* _THE PROBLEM_: Extract from the entries below, exactly as given, only the lines from the line containing "2021-03-31: 1860000 -> none" to the line containing "2022-06-30: none -> 2500000", both lines included.

* _GIVEN RECORDS_:

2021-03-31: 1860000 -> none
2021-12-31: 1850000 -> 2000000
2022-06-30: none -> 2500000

...

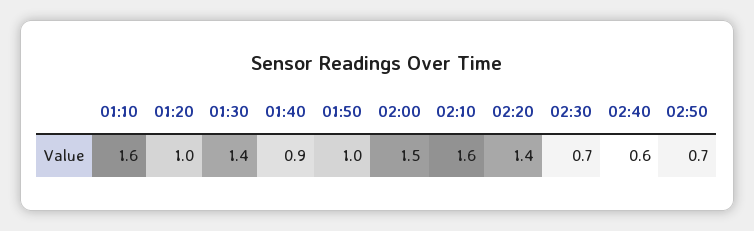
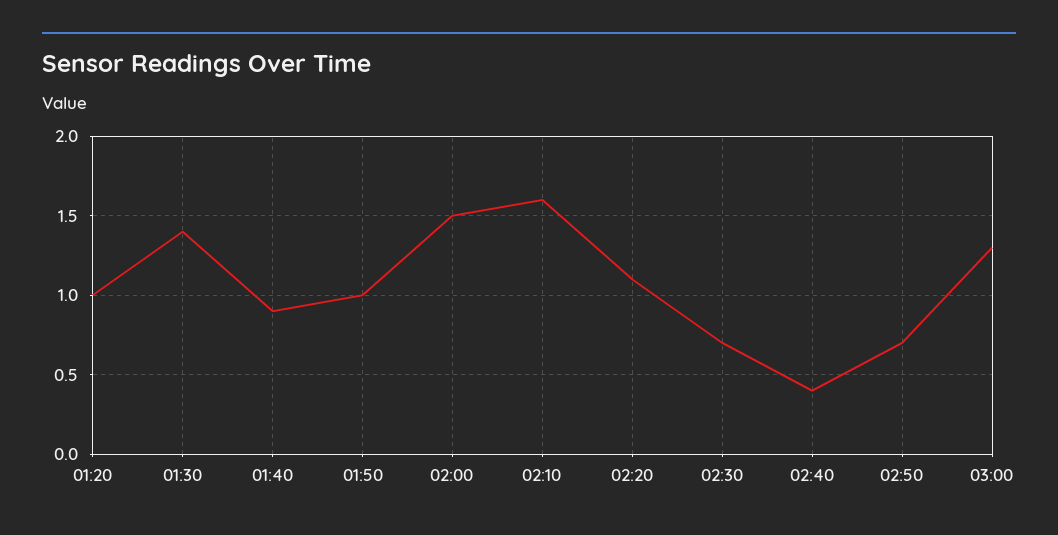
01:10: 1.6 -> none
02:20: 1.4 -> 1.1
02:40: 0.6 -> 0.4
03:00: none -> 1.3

* _COMPLETED EXERCISE_:
2021-03-31: 1860000 -> none
2021-12-31: 1850000 -> 2000000
2022-06-30: none -> 2500000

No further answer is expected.